The camaraderie has already inspired Chad to keep growing with the mill. He’s set a goal to achieve masteries in each of the mill’s eight specialty areas within the next eight years.
He started the first in June with a move into production as an operator in packaging-manufacturing-shipping. He says he’s constantly observing and learning from his more experienced colleagues, including Roger and Brian before they retired this summer.
“It was nice to have them around,” Chad says. “They always had something to contribute and could tell you if this happens, then that will happen, or this happened because that happened. I hope that’s what I’ll be like 40 years from now.”

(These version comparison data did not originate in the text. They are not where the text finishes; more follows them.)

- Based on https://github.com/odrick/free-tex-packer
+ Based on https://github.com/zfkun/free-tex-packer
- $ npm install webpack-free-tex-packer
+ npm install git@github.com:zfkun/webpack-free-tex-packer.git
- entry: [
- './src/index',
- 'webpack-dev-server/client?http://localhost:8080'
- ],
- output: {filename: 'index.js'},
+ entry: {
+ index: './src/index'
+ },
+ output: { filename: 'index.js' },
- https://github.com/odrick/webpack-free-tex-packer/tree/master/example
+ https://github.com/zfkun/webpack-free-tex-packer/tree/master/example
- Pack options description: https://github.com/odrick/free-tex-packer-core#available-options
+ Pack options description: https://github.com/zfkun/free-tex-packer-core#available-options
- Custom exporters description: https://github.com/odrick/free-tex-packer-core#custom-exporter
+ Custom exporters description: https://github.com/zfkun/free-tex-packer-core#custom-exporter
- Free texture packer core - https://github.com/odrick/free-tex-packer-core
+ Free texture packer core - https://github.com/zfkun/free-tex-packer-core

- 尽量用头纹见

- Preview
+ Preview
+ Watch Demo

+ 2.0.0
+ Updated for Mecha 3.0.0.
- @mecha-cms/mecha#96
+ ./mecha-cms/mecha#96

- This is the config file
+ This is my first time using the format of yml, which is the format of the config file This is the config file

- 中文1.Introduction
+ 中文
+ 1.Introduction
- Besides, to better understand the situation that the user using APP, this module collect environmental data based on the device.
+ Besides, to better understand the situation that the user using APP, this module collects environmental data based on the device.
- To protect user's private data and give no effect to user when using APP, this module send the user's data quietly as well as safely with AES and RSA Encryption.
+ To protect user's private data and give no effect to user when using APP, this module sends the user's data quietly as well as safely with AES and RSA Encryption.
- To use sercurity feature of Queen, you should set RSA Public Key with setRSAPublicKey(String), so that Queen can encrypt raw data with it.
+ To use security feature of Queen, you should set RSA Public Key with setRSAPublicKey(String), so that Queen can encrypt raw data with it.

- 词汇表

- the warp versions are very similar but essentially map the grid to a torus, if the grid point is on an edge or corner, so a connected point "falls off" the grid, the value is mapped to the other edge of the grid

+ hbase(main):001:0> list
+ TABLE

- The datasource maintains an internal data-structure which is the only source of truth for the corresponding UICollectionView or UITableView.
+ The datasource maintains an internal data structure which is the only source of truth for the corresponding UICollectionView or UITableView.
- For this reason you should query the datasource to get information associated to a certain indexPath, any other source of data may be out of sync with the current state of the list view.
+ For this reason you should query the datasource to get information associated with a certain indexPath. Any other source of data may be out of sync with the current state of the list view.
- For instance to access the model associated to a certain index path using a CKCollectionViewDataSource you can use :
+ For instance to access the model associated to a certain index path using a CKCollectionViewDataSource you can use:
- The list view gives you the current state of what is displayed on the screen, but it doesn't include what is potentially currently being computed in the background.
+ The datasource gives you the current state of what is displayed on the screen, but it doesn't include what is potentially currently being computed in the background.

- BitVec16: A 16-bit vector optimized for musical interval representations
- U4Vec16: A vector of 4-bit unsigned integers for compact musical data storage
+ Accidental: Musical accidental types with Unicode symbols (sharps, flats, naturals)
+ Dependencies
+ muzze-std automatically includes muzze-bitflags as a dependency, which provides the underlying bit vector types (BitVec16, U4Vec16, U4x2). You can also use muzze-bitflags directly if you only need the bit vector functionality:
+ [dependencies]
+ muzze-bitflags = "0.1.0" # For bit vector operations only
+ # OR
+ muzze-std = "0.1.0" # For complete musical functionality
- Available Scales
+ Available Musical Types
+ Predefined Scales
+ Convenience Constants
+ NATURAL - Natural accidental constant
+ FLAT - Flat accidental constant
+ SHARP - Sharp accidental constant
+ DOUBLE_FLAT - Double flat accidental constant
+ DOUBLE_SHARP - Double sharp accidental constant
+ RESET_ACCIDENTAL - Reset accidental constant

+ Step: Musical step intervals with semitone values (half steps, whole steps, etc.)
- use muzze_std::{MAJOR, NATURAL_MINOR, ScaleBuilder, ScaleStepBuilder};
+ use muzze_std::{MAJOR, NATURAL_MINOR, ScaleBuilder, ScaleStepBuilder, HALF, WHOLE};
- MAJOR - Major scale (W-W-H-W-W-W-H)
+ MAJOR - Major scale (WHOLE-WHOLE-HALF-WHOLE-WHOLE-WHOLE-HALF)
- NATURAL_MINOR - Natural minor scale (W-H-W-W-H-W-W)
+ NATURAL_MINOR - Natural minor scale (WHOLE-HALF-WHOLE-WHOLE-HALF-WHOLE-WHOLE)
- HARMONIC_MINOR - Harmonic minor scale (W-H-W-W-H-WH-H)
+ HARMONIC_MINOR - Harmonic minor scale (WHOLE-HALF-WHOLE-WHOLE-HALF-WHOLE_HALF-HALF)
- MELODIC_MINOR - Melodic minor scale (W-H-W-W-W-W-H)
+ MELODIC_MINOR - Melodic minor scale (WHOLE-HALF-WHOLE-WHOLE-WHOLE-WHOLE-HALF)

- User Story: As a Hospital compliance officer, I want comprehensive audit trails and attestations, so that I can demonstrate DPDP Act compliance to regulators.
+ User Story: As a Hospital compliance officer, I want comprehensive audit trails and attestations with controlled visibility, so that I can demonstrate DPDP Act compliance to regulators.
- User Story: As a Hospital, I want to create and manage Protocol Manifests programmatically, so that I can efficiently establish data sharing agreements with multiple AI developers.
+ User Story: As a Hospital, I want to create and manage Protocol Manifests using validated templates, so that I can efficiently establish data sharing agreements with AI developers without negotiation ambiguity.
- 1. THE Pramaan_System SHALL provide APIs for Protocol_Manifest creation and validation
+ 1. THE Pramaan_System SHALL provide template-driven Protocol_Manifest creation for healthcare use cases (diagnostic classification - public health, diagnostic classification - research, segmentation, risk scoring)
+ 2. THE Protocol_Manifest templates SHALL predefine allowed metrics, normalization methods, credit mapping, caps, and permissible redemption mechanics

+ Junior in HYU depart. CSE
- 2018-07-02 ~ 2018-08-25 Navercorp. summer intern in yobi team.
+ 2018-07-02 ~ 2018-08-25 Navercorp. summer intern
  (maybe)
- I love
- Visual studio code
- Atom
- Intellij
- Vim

In addition to elected officials, more than 350 employees, family members and community members came out to celebrate the mill's anniversary with prize drawings, a catered lunch and souvenirs.
A BIG CELEBRATION
On July 23, the Grayling team celebrated the mill’s 40-year milestone. More than 350 current team members, family, former employees, local and regional political leaders, the press and community members gathered at the mill for tours, some hearty Midwestern food and little reminiscing — but mostly, they looked forward to 40 more years.
Speakers talked about how the Grayling mill has supported the community. They mentioned the financial support the mill has provided to the AuSable River Canoe Marathon, scholarships at the local community college, and disaster relief after a tornado struck a nearby community, along with community service events including various river clean-ups. And they discussed environment stewardship, including our commitment to responsible, sustainable fiber sourcing, which has helped improve Michigan’s forests over the past four decades.